João Lourenço, o “Único”, tornou-se Presidente angolano em 2017 e em 2022 (ao que parece) sem, tal como Eduardo dos Santos, ser nominalmente eleito. Tudo normal no reino. O MPLA, com base na sua superior lei da batota, ganha todas as “eleições”. Tudo normal… na anormalidade de um país que deixou de ser de partido único para passar a ser de único partido.
O antigo general prometeu ser reformador, ao estilo Deng Xiaoping, rejeitando a classificação de “Gorbachev angolano” (hipótese realçada, pela primeira vez, pelo angolano, Mestre da Lusofonia, Eugénio Costa Almeida), por suceder à prolongada liderança de José Eduardo dos Santos (38 anos no poder).
“Reformador? Vamos trabalhar para isso, mas certamente não Gorbachev, Deng Xiaoping, sim”, afirmou João Lourenço.
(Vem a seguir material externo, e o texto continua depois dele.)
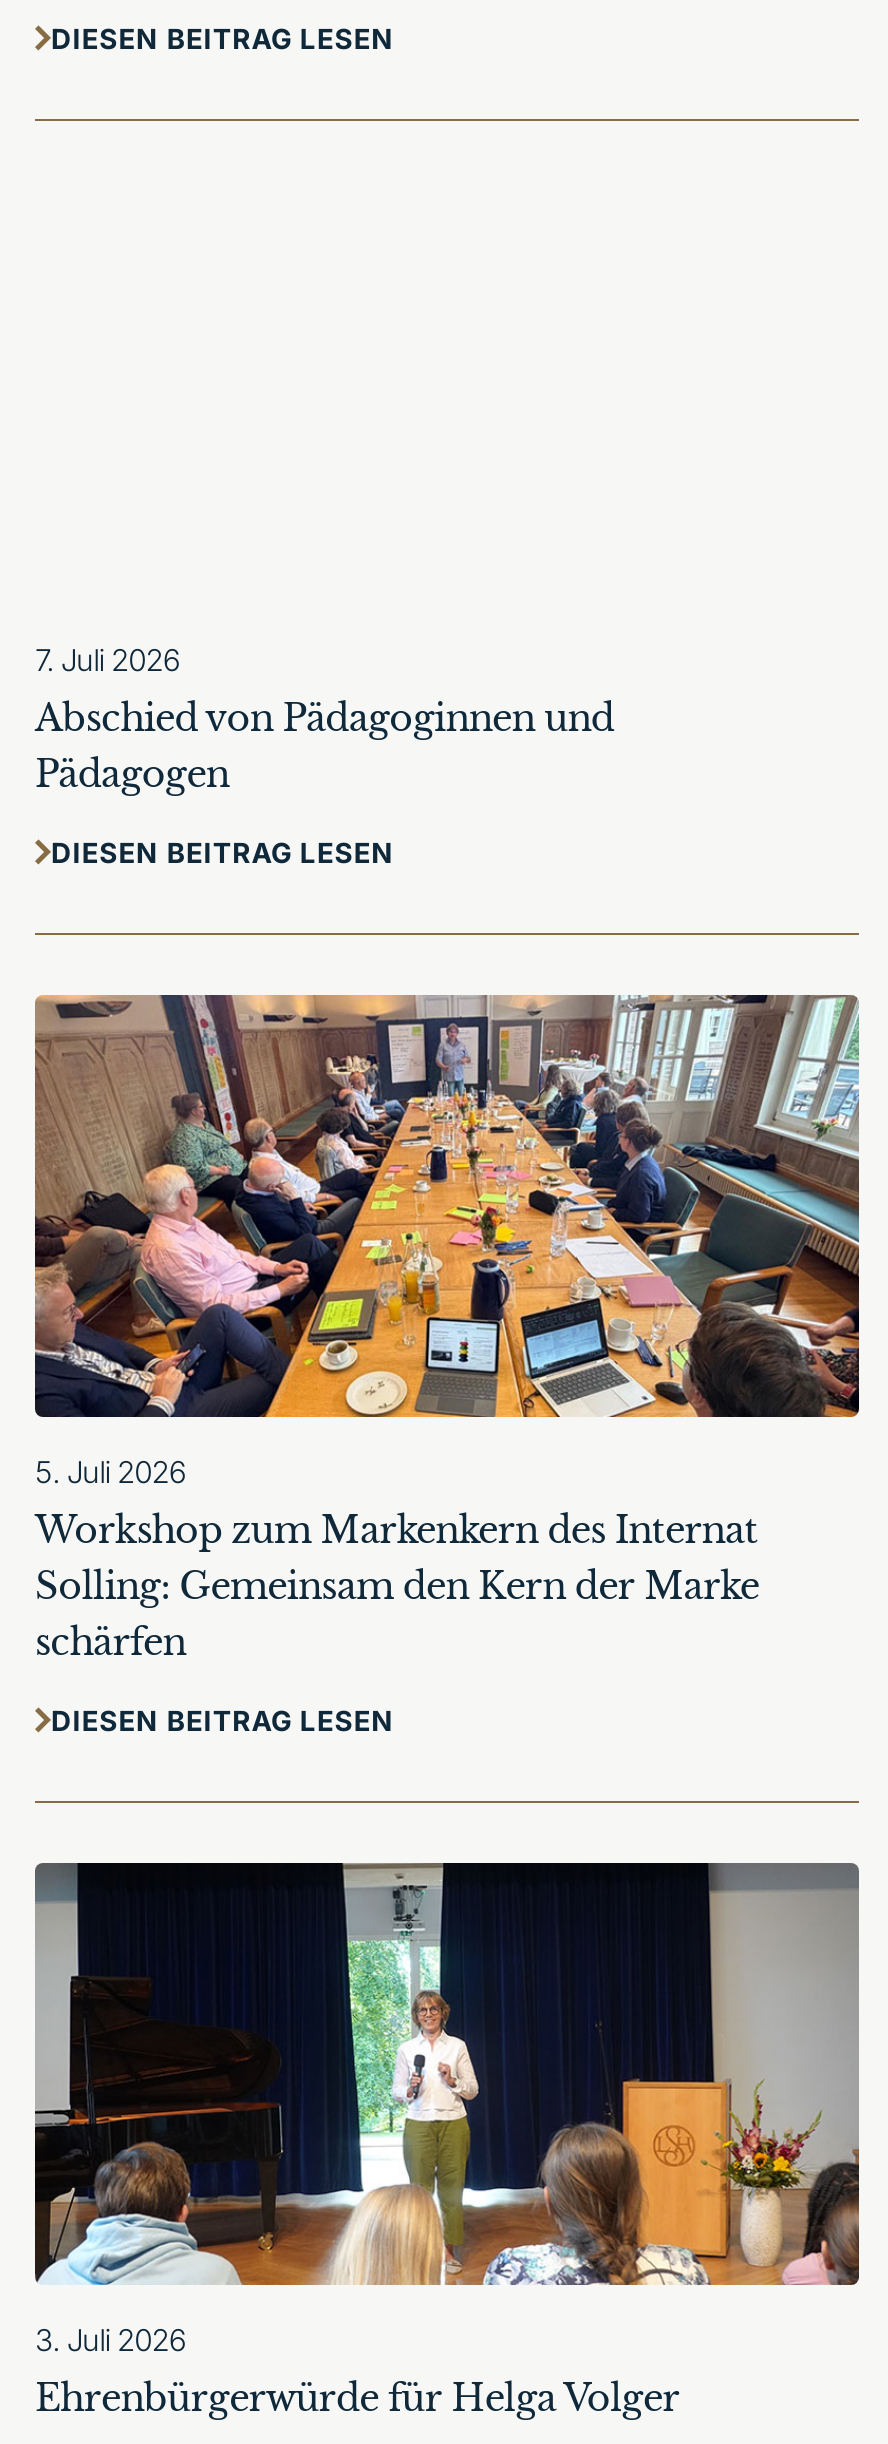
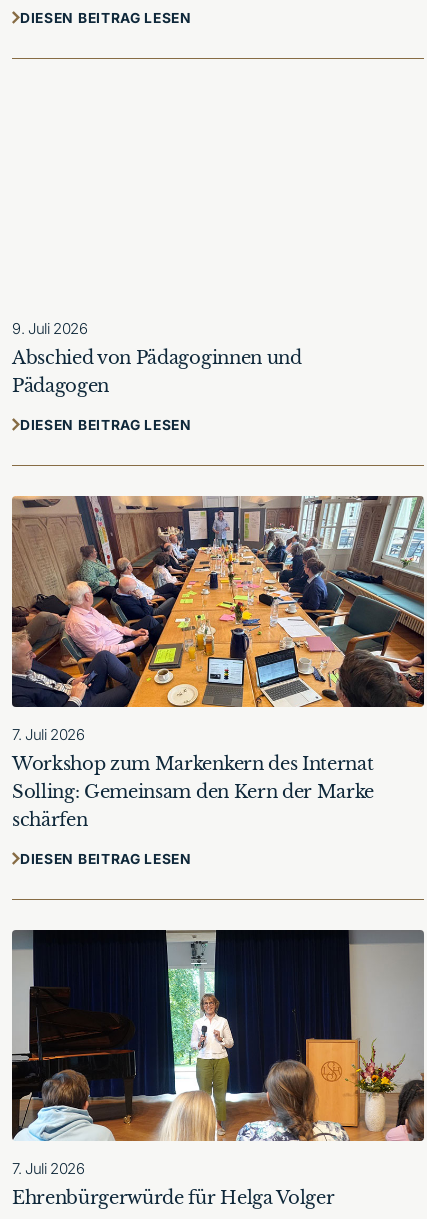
- 7. Juli 2026
+ 9. Juli 2026

- 5. Juli 2026
+ 7. Juli 2026

- 3. Juli 2026
+ 7. Juli 2026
Deng Xiaoping foi secretário-geral do Partido Comunista Chinês e líder político da República Popular da China entre 1978 e 1992, tendo criado o designado socialismo de mercado, regime vigente na China moderna e que posteriormente foi adaptado pelo MPLA para Angola.
Depois dos presidentes Agostinho Neto e José Eduardo dos Santos, João Lourenço assumiu que quer ficar na história de Angola pelo papel na recuperação económica do país. A recuperação económica continua a ser uma miragem.
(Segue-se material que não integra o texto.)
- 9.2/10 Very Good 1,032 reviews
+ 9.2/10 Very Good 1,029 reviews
“O Presidente Dos Santos é uma personalidade muito respeitada, tanto dentro do partido como por um conjunto da sociedade e não é anormal que o presidente do partido no poder não seja ele próprio o Presidente da República. Apenas para citar um caso, Donald Trump é o Presidente dos Estados Unidos mas não do Partido Republicano”, afirmou João Lourenço. Recordam-se?
Deng Xiaoping? E então Kim Il-sung?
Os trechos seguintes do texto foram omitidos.